As a group, they are among the most difficult to study, living life in two different worlds of land and water. They are among the most colorful, beautiful, and vocal, but also among the most sensitive to environmental changes in climate, landscape structure, and habitat fragmentation. And with all their diversity, beauty, and sensitivity, they are often the most overlooked. “They” are amphibians, and their worldwide decline is now a global concern in conservation biology. Staff, faculty, and consulting scientists at the Au Sable Institute recently published a collaborative research effort on amphibian conservation, Amphibians in Forest Pools: Does Habitat Clustering Affect Community Diversity and Dynamics? (

Appearing in the prestigious publication Ecosphere, the only completely online and fully open access journal publication of the Ecological Society of America, Au Sable Executive Director Fred Van Dyke, Au Sable Professor of Environmental Law Rachel Lamb, Seth Harju, President of Heron Ecological and a regular consulting scientist in the Au Sable Research Program, and five other authors explored the effects of habitat clustering (similar kinds of habitat in close proximity to one another) in forest pools on the level of species richness in amphibian communities using forest environments, with Au Sable’s Scientific Technician, Lindsay Barden, providing assistance with graphics and figures included in the publication. Van Dyke, Lamb, Harju, and their colleagues determined that, when forest pools occurred in clusters, species richness of the amphibian community in the cluster increased compared to pools of approximately the same size that occurred in isolation (alone) from other similar pools.

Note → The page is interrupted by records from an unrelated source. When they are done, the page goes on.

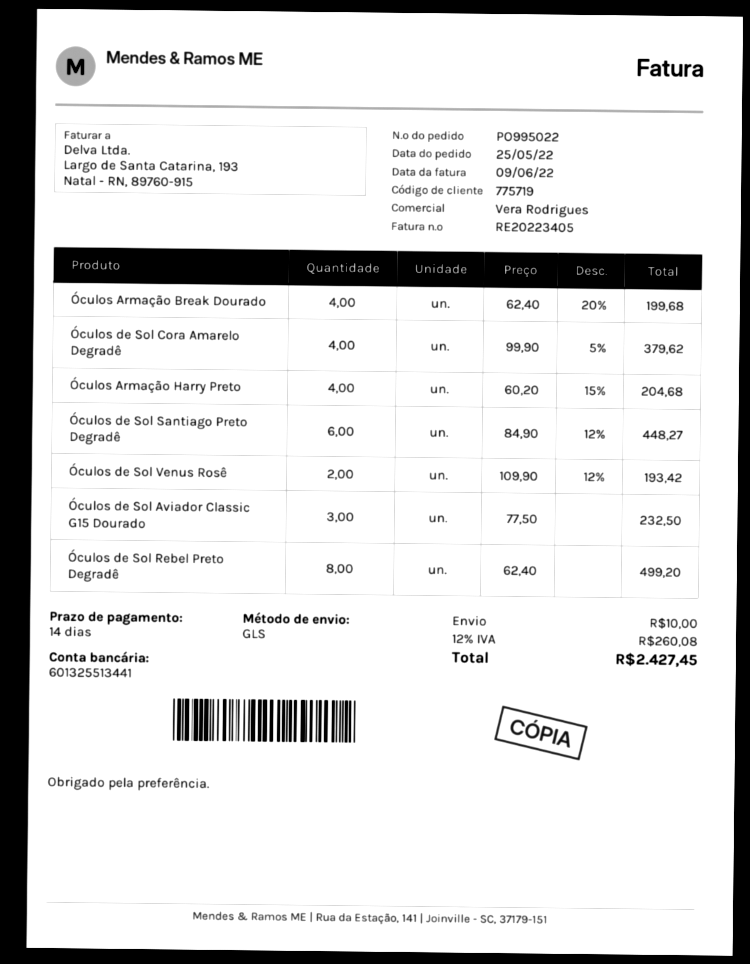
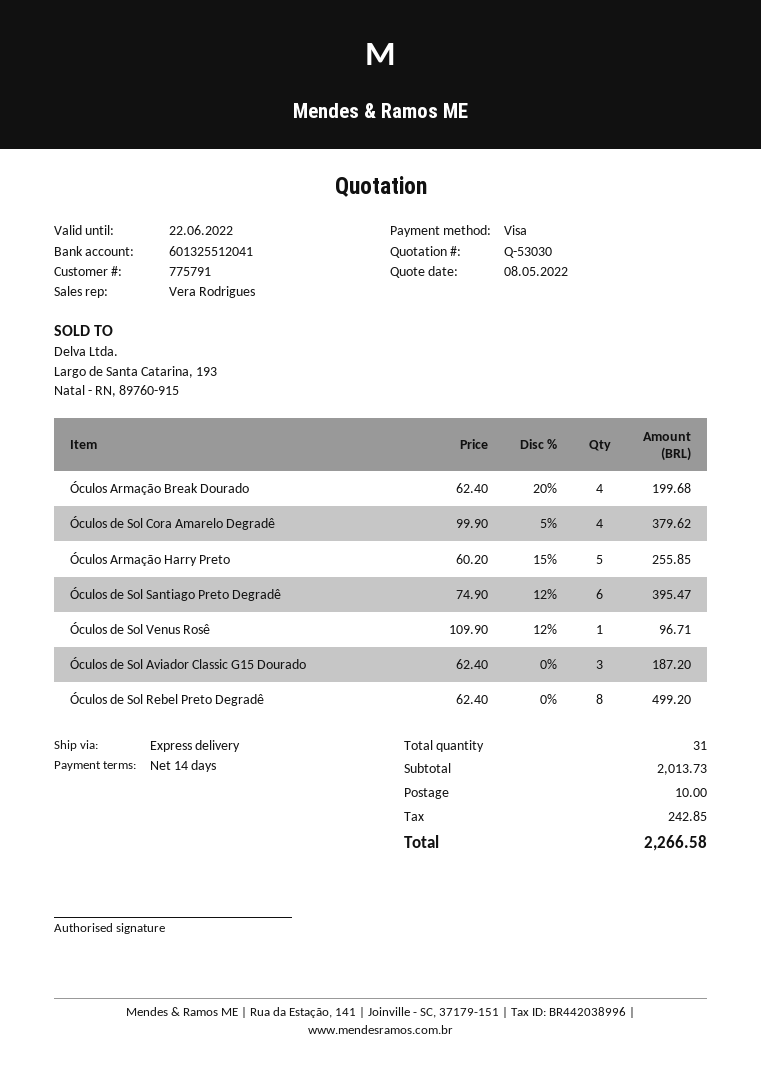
customer number: 775719 -> 775791
bank account: 601325513441 -> 601325512041
shipping method: GLS -> express
Óculos Armação Harry Preto: 4 x 60.20 - 15% = 204.68 -> 5 x 60.20 - 15% = 255.85
Óculos de Sol Santiago Preto Degradê: 6 x 84.90 - 12% = 448.27 -> 6 x 74.90 - 12% = 395.47
Óculos de Sol Venus Rosê: 2 x 109.90 - 12% = 193.42 -> 1 x 109.90 - 12% = 96.71
Óculos de Sol Aviador Classic G15 Dourado: 3 x 77.50 = 232.50 -> 3 x 62.40 = 187.20
tax: 260.08 -> 242.85
total: 2427.45 -> 2266.58

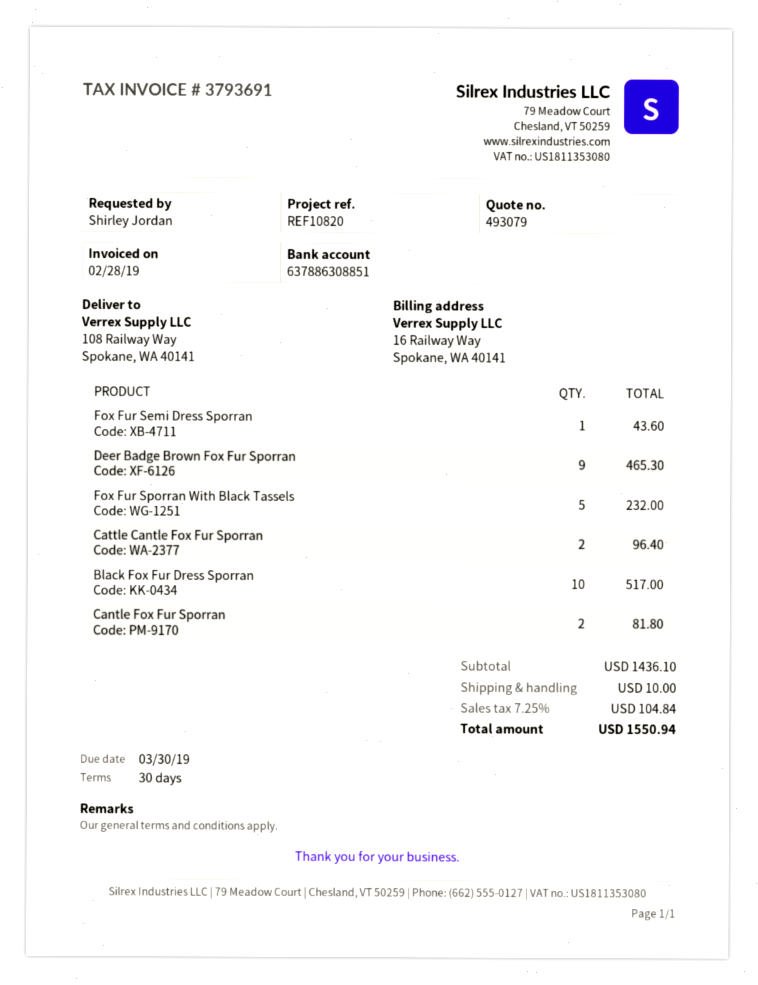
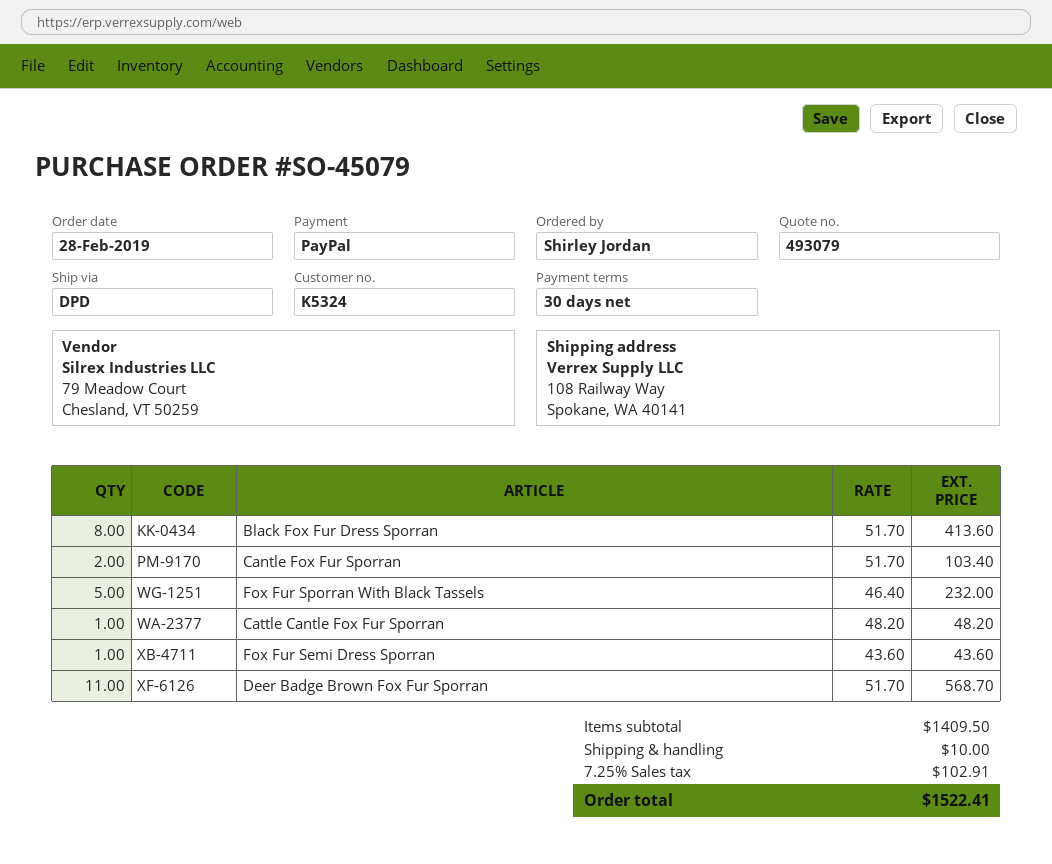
Deer Badge Brown Fox Fur Sporran: 9 for 465.30 -> 11 for 568.70
Cattle Cantle Fox Fur Sporran: 2 for 96.40 -> 1 for 48.20
Black Fox Fur Dress Sporran: 10 for 517.00 -> 8 for 413.60
Cantle Fox Fur Sporran: 2 for 81.80 -> 2 for 103.40
subtotal: 1436.10 -> 1409.50
tax: 7.25% = 104.84 -> 7.25% = 102.91
total: 1550.94 -> 1522.41

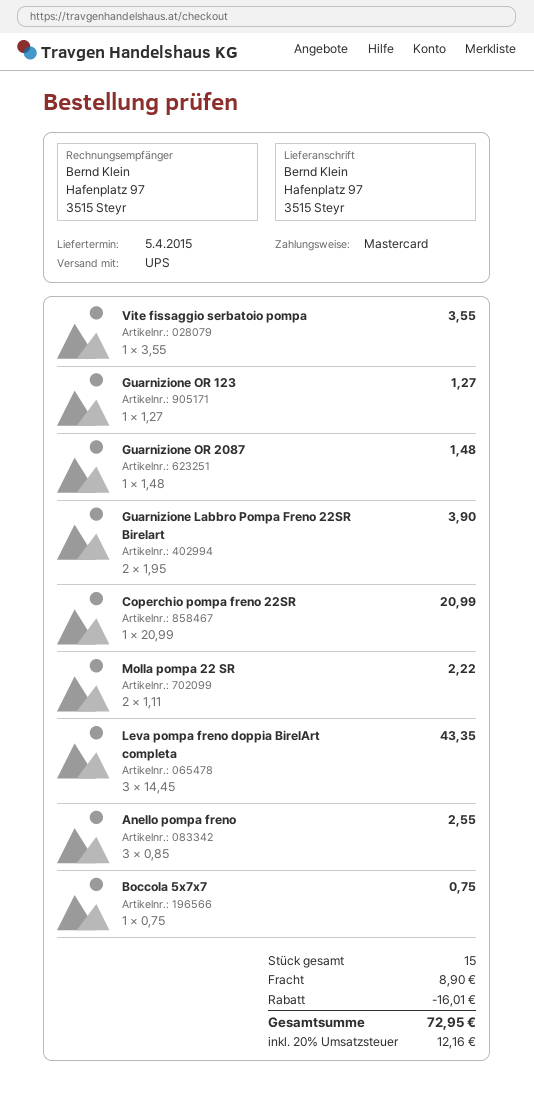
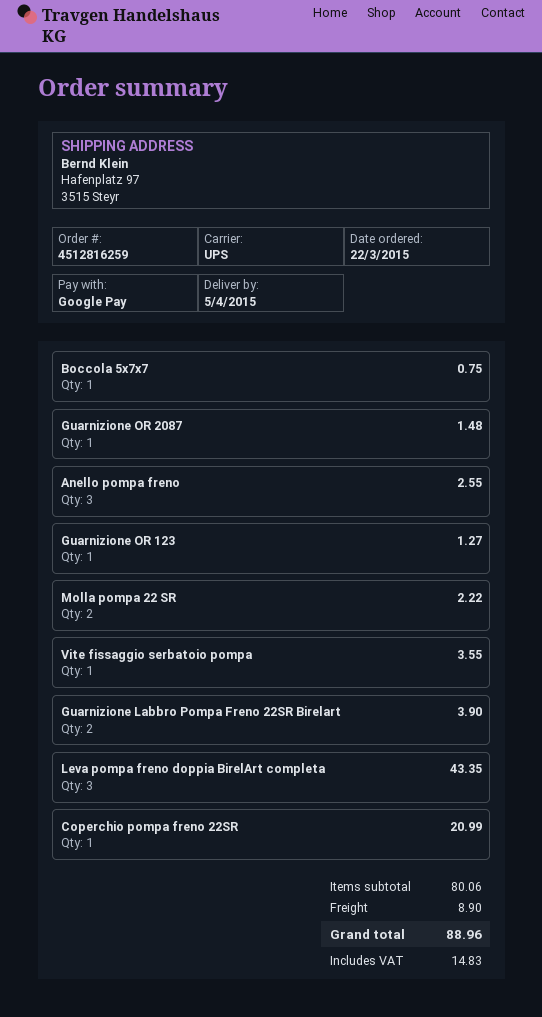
payment method: Mastercard -> Google Pay
discount: 16.01 -> none
tax: 12.16 -> 14.83
total: 72.95 -> 88.96

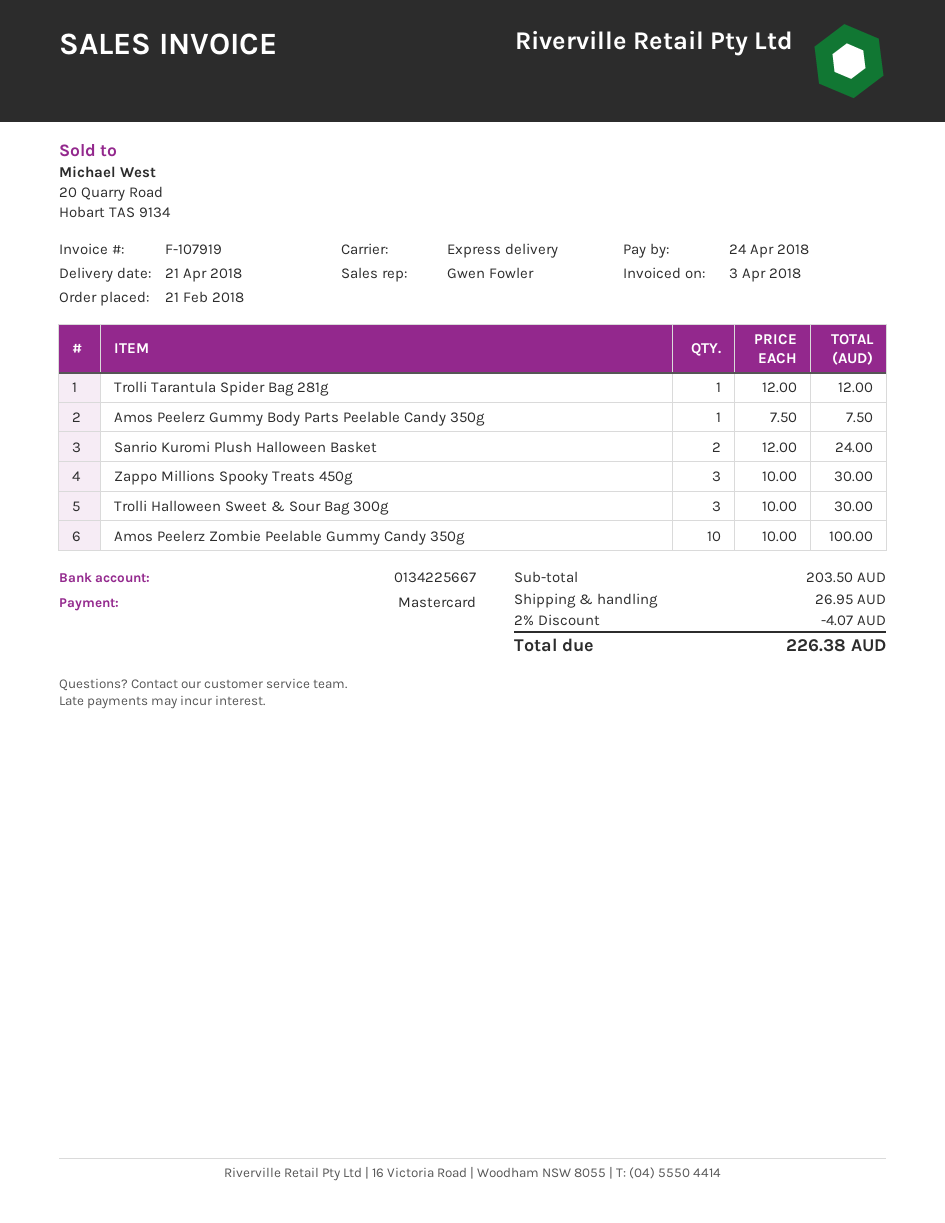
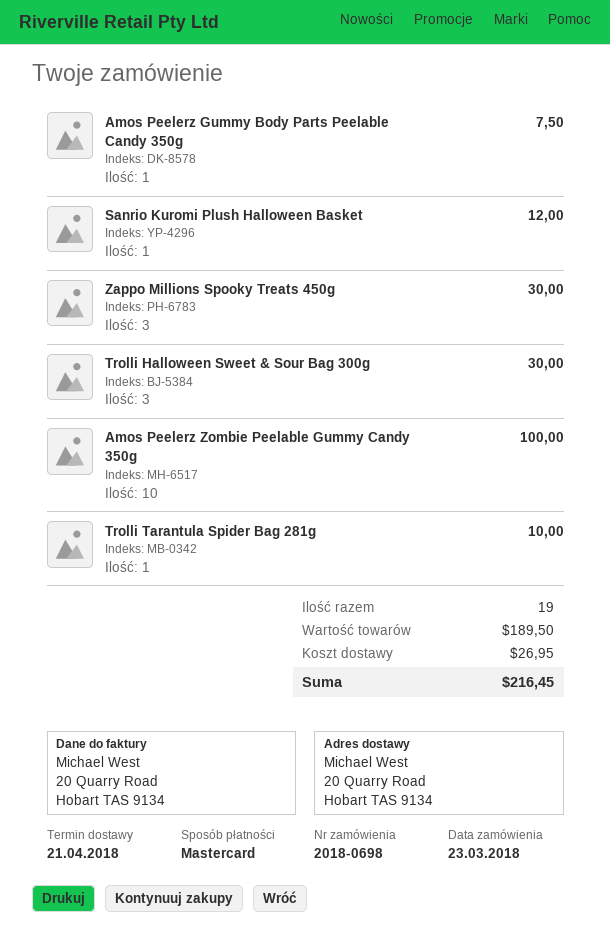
order date: 2018-02-21 -> 2018-03-23
Trolli Tarantula Spider Bag 281g: 1 for 12.00 -> 1 for 10.00
Sanrio Kuromi Plush Halloween Basket: 2 for 24.00 -> 1 for 12.00
subtotal: 203.50 -> 189.50
discount: 2% = 4.07 -> none
total: 226.38 -> 216.45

Van Dyke, the paper’s senior author, noted the importance of the paper to science in general, to amphibian conservation in particular, and to the ongoing work of the Au Sable Institute in its mission. “There has been a great deal of theoretical work predicting that clustered habitats will tend to support greater species richness than isolated or fragmented habitat, but field studies that show real examples of this are less common. This study provides support that, in fact, habitat clustering does increase the richness of animal communities. It’s particularly important for forest amphibians because they must adapt to two different worlds: an aquatic environment as larvae, a terrestrial forest environment as adults. Knowing that clustering supports more species of amphibians can help conservation managers to target areas that can support more amphibian species. For Au Sable, making contributions in conservation research that can be accessed by scientists worldwide is an important part of our service and mission in creation care, and critical to the Institute’s credibility in forming new partnerships and coalitions to conduct our current and future studies.”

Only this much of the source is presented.